軸3: 収納サイズと車のサイズを照合する
ワンタッチテントは収納袋が長い。軽自動車だと後部座席を倒さないと積めないことがある。購入前に収納時の長さ(大体1.1m〜1.4m)を確認し、車に入るか確認する。
よくある質問
Q. ワンタッチテントは泊まりに使えますか?
A. 耐水圧2,000mm以上のモデル(コールマン クイックアップIG、ケシュア 2SECONDS、FIELDOOR)なら泊まりOK。キャプテンスタッグ クイックシェードは開放型なので日帰り限定。
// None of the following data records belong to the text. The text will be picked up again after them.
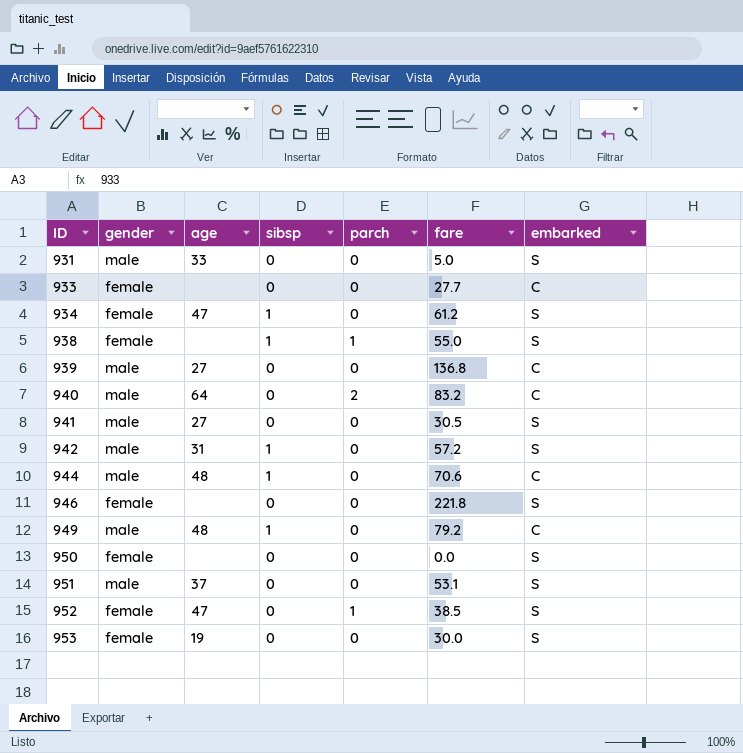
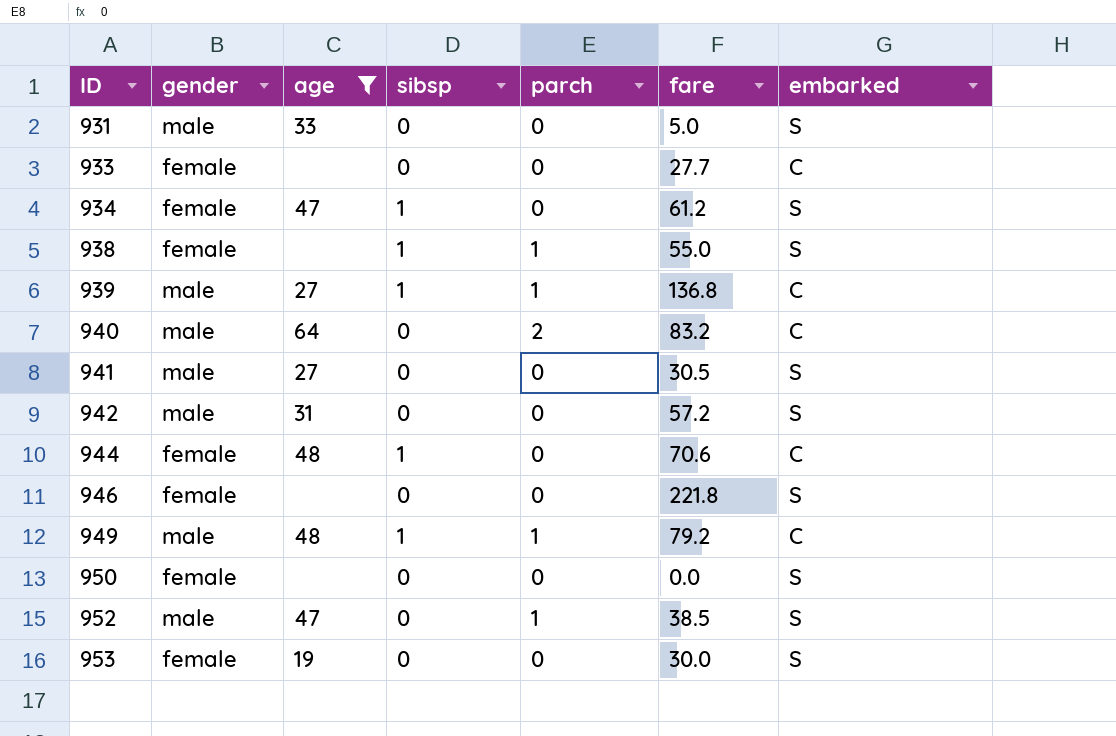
filter: none -> age != 37
939 | sibsp: 0 -> 1
939 | parch: 0 -> 1
942 | sibsp: 1 -> 0
944 | gender: male -> female
949 | parch: 0 -> 1
952 | gender: female -> male

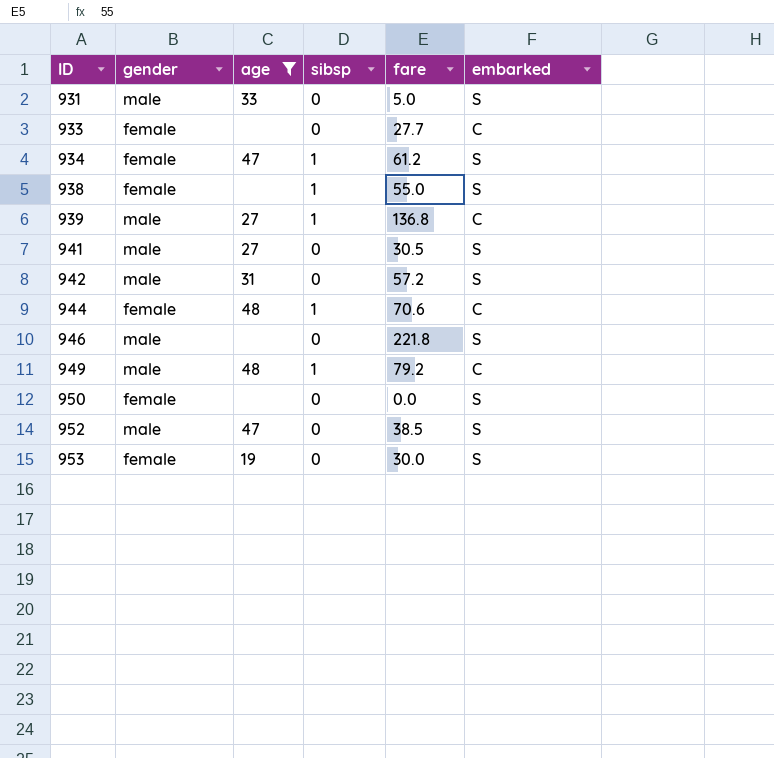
column parch | position: 5 -> none
row 940: male | 64 | 0 | 2 | 83.2 | C -> none
946 | gender: female -> male

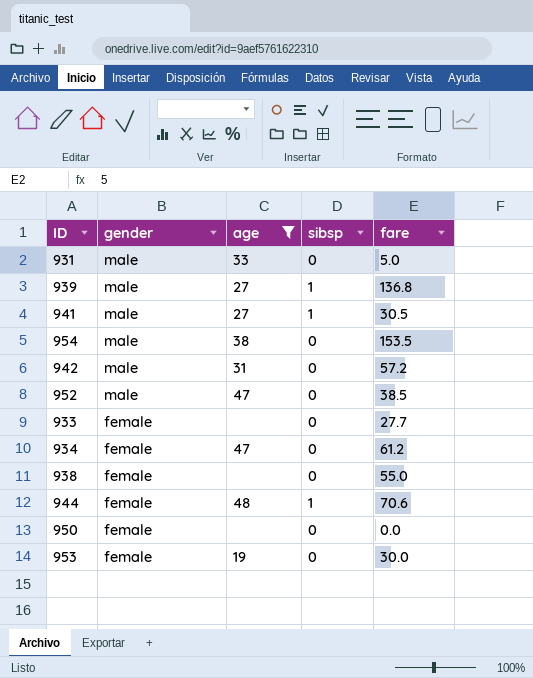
row order: ID ascending -> gender descending
column embarked | position: 6 -> none
row 946: male | none | 0 | 221.8 | S -> none
row 949: male | 48 | 1 | 79.2 | C -> none
941 | sibsp: 0 -> 1
row 954: none -> male | 38 | 0 | 153.5
934 | sibsp: 1 -> 0
938 | sibsp: 1 -> 0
Q. GW強風時にワンタッチテントは飛ばされますか?
A. ペグダウンを4箇所以上しないと飛ばされる可能性がある。特にポップアップ式は軽いので要注意。風速5m/s以上なら、ガイドロープ+重しでの補強も必要。
Q. ワンタッチテントの耐用年数はどれくらい?
A. 年5〜10回使用で、ポールの金属疲労が3〜5年で出始める。コールマンやロゴスの上位モデルなら5〜7年、FIELDOOR等の格安モデルなら2〜3年が目安。
Q. 初心者が最初に買うべきワンタッチテントは?
A. 家族キャンプなら コールマン クイックアップIGシェード+。ソロか夫婦デイキャンプなら FIELDOOR ワンタッチテント。日帰り海・川なら キャプテンスタッグ クイックシェード。
まとめ — 迷ったらこの組み合わせ
GW初キャンプで迷ったら、「家族4人なら コールマン クイックアップIG、夫婦・子1人なら FIELDOOR」。この2択で9割のケースが解決する。
ワンタッチテントを買うと、キャンプのハードルが劇的に下がる。設営2時間の恐怖から解放されると、人生は平和になる。家族の機嫌もよくなる。夕焼けを眺める時間もできる。値段以上の価値がある買い物だ。